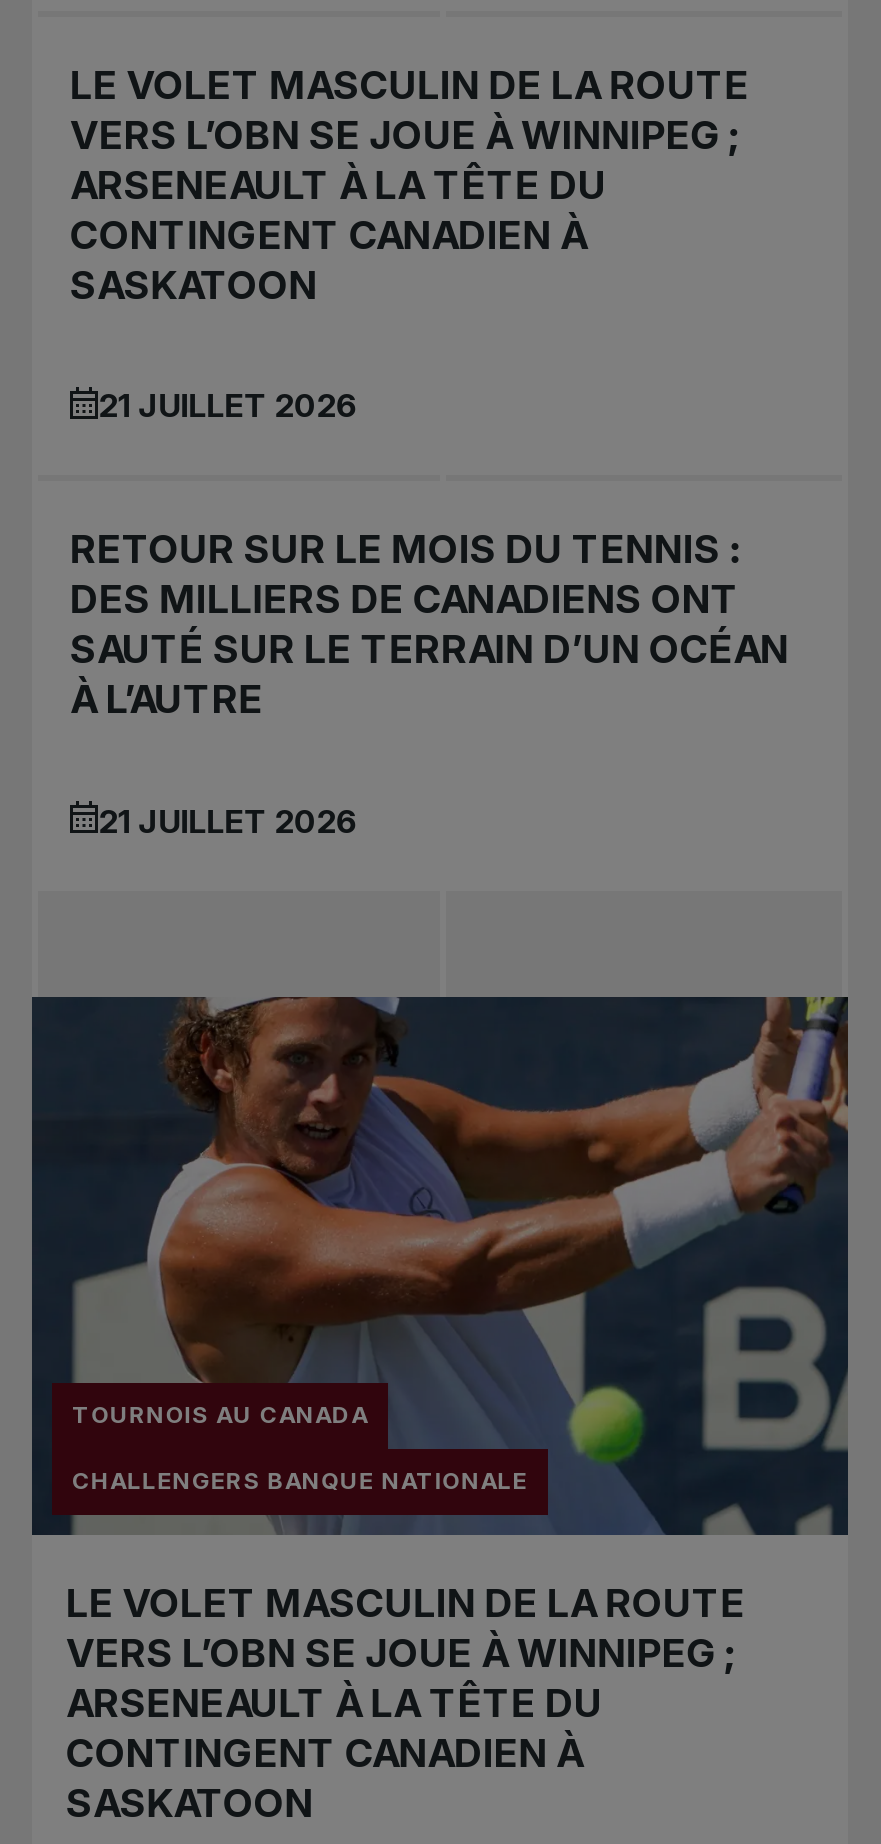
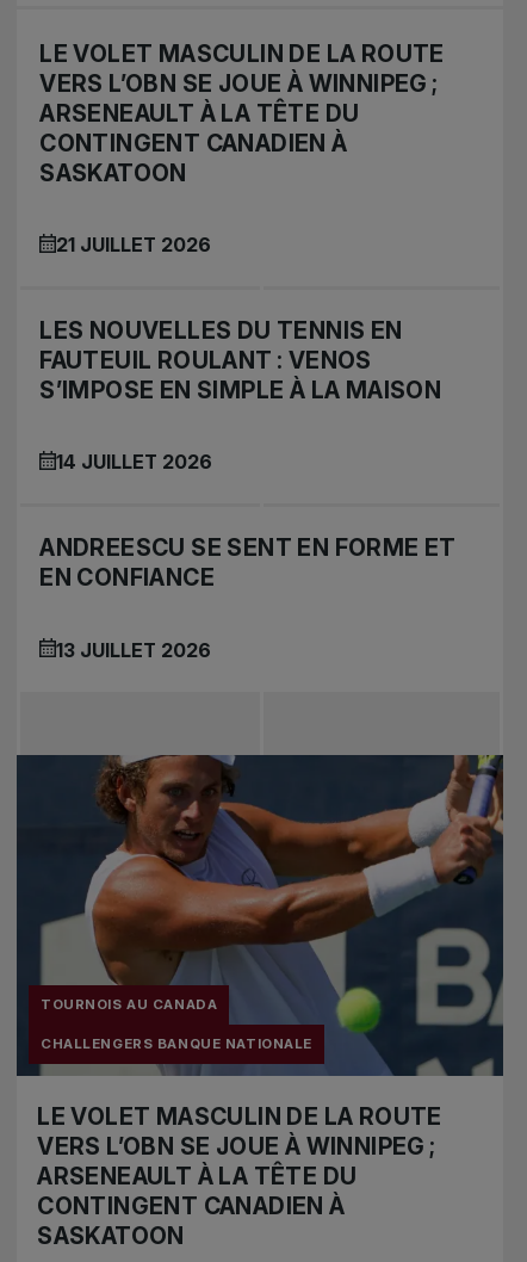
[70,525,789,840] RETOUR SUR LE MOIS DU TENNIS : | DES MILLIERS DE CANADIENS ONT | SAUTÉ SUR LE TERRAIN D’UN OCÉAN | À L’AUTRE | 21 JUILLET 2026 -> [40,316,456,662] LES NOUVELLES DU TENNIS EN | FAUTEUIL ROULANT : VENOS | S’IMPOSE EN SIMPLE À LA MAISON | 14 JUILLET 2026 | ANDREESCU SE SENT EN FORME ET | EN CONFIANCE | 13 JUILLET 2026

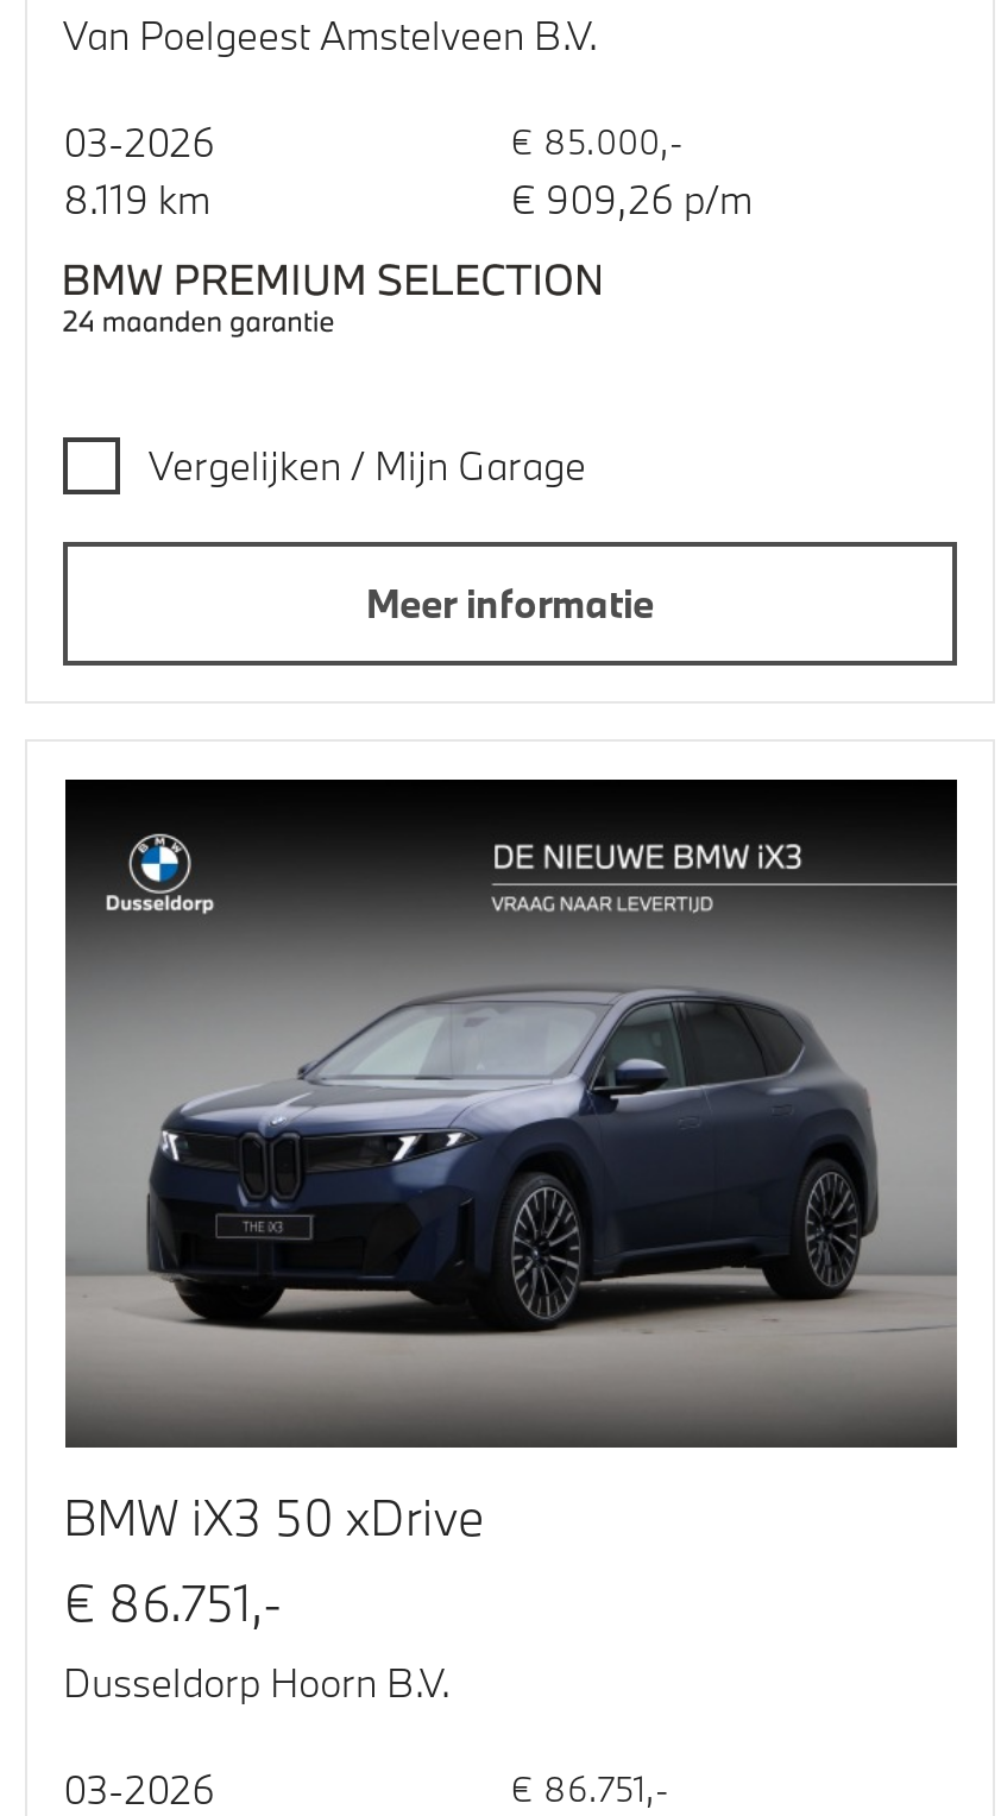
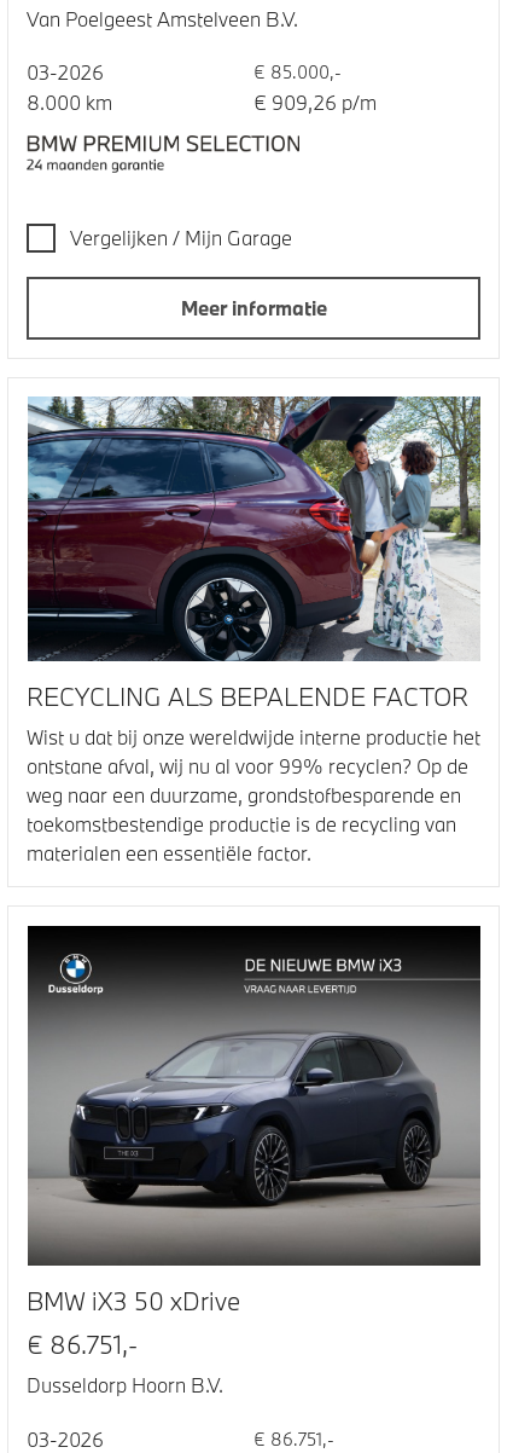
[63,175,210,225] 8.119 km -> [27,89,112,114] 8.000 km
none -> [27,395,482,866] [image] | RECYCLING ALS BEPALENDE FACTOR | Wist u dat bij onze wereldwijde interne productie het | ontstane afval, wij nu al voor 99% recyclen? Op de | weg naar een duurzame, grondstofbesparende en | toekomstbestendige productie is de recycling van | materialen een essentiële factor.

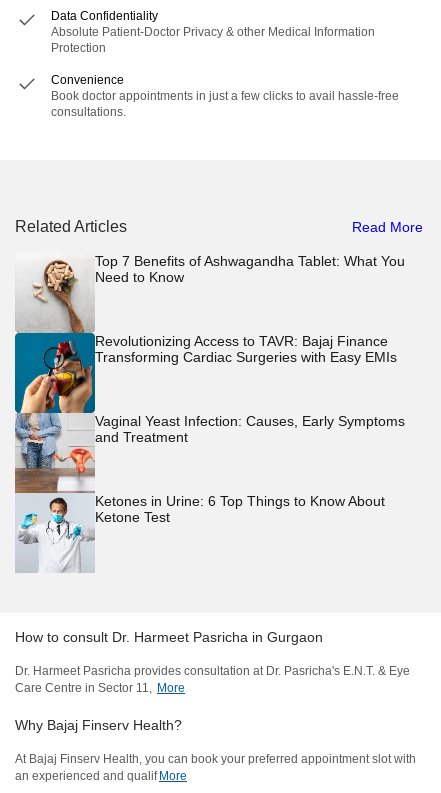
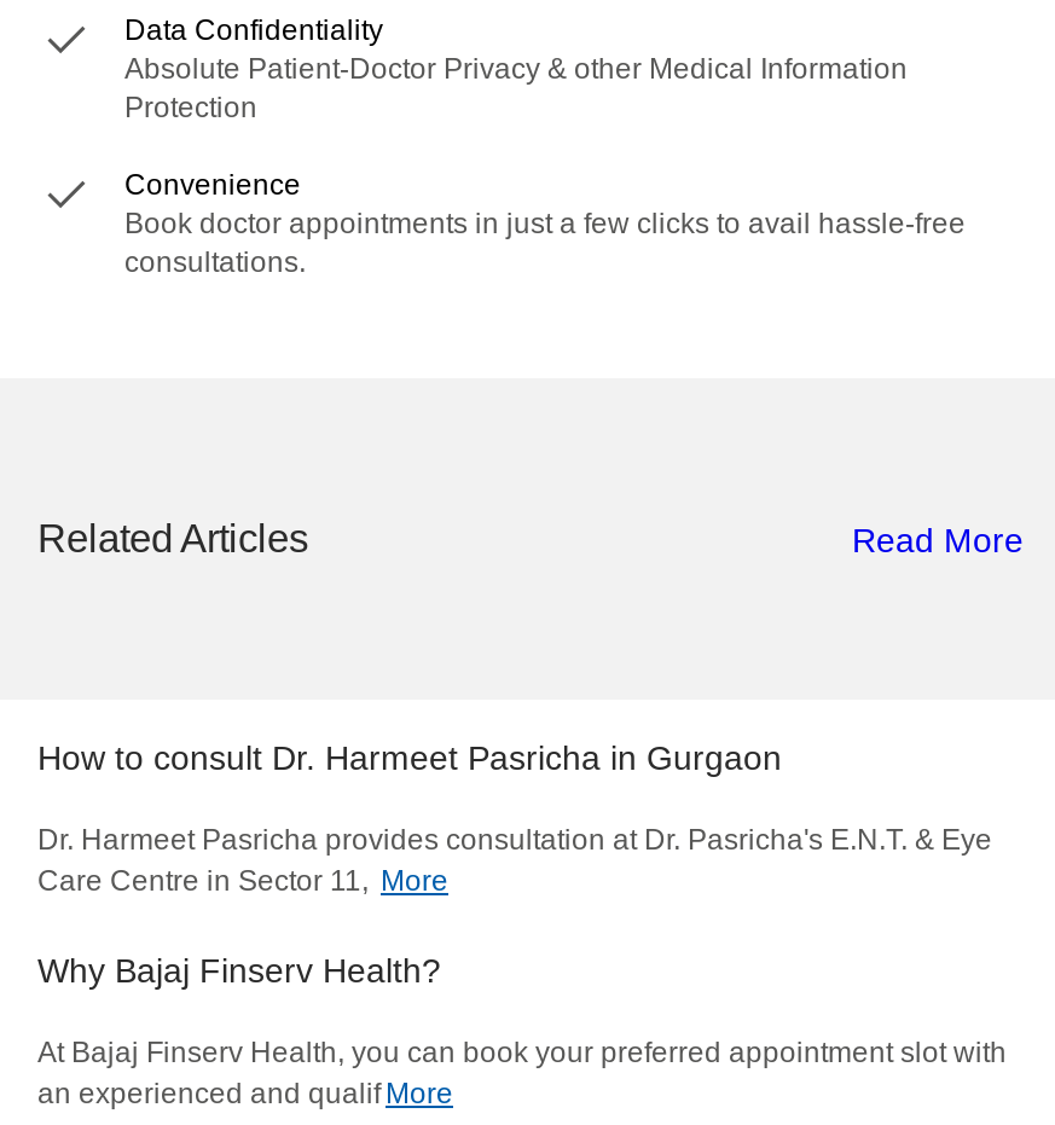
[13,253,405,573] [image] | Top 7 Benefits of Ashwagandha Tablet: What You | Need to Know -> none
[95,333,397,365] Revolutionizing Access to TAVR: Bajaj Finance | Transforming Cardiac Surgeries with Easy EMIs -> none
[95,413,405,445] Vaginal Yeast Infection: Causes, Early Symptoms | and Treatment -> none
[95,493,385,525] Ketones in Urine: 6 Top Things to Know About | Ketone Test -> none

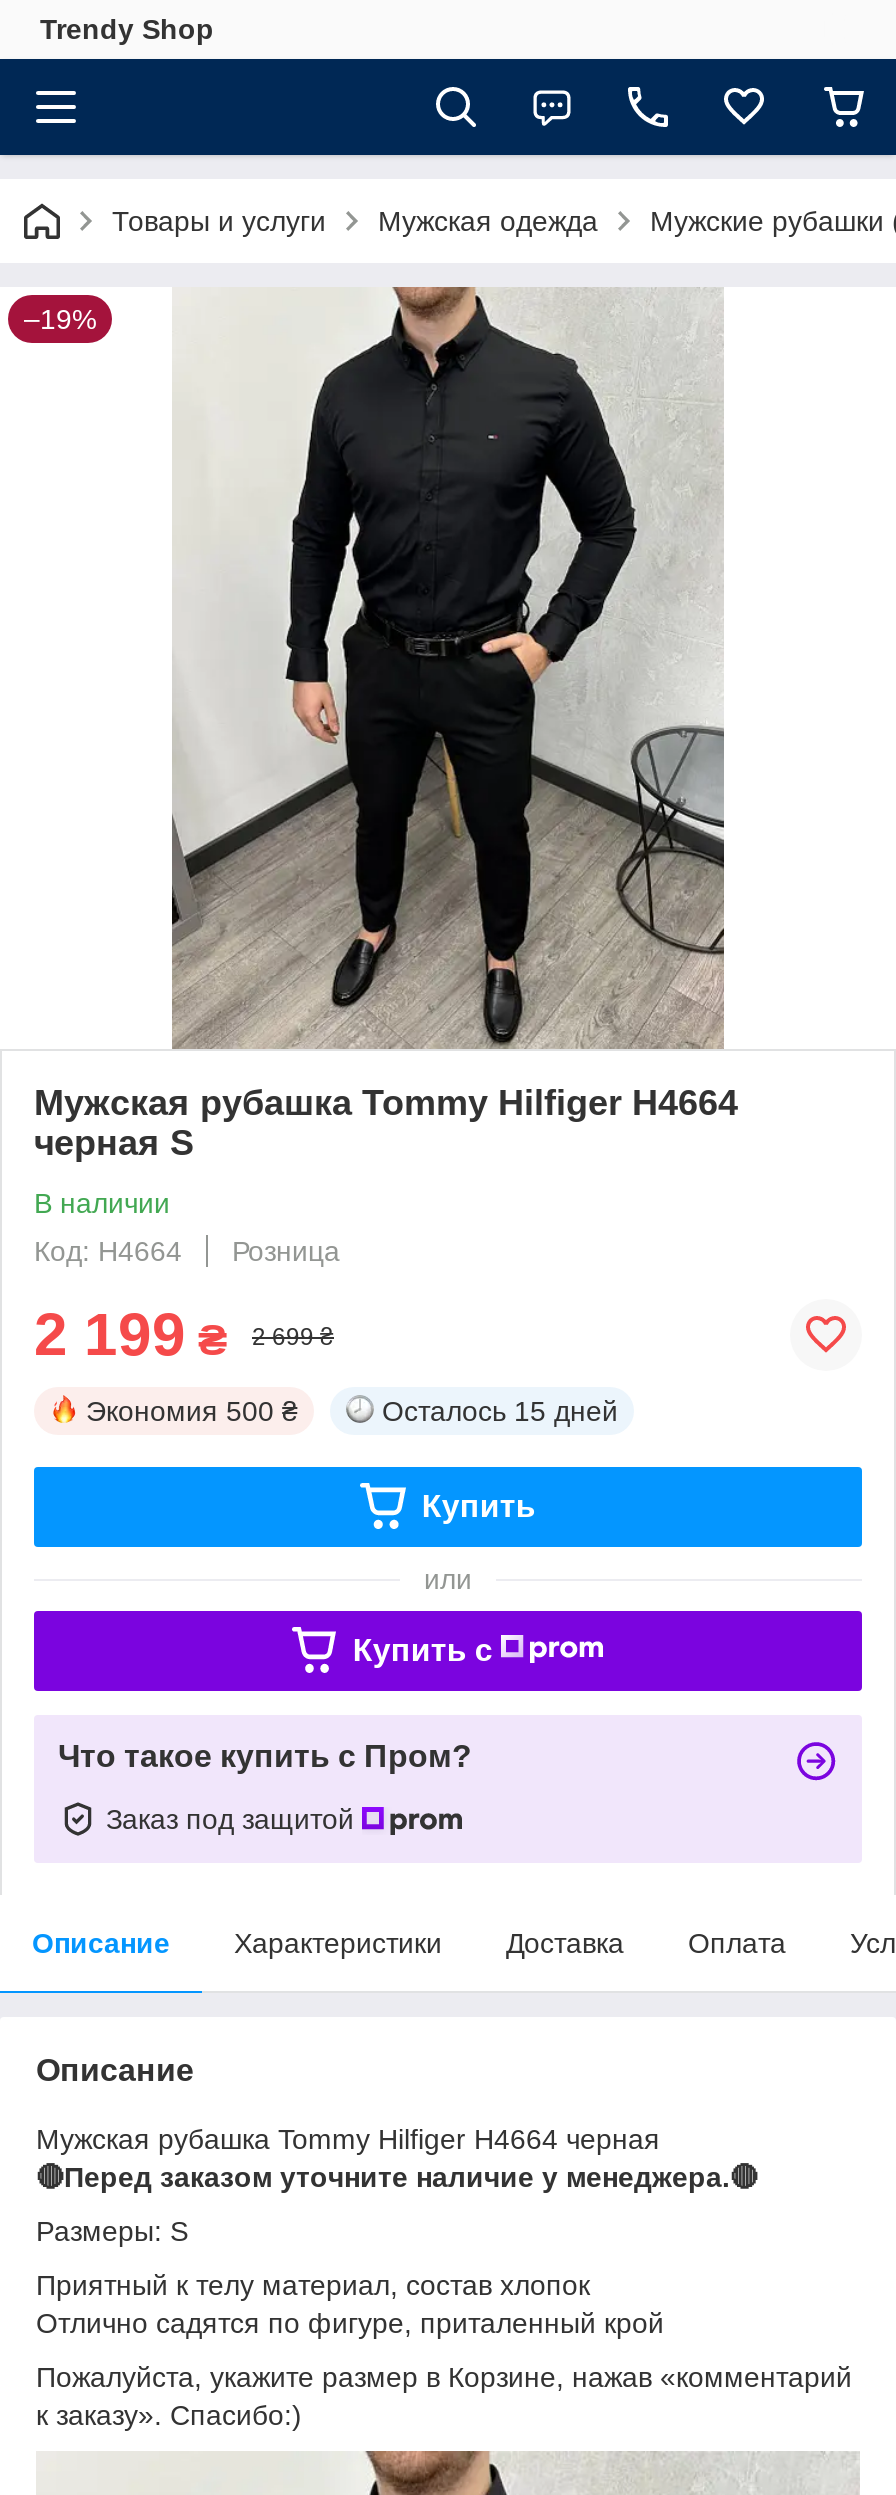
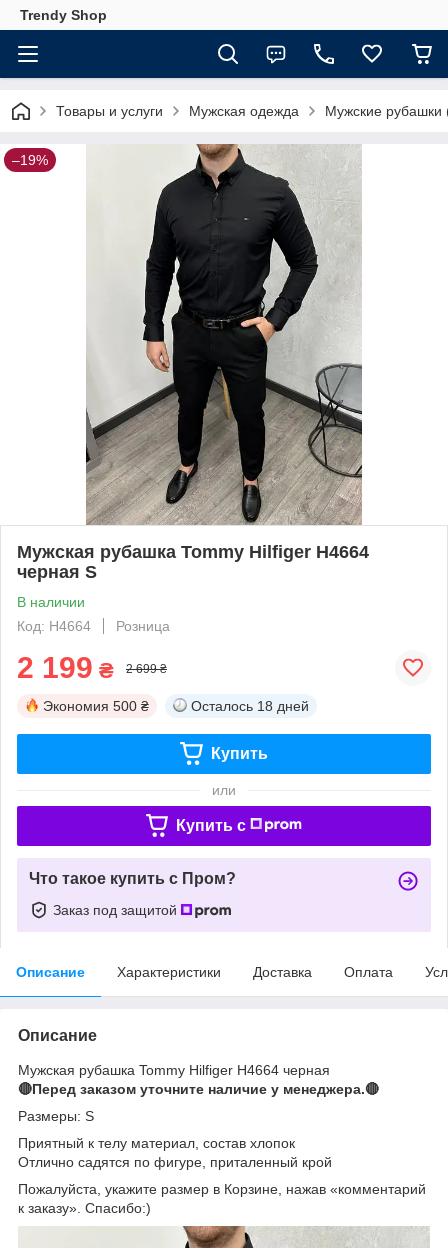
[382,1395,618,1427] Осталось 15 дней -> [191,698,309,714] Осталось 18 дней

WHAT YOU ARE ASKED TO DO → The expected answer is an exact copy of the lines from the one containing "[95,493,385,525] Ketones in" through the last line of the entries above, both included, without pictures.

WRITTEN ANSWER →
[95,493,385,525] Ketones in Urine: 6 Top Things to Know About | Ketone Test -> none

[382,1395,618,1427] Осталось 15 дней -> [191,698,309,714] Осталось 18 дней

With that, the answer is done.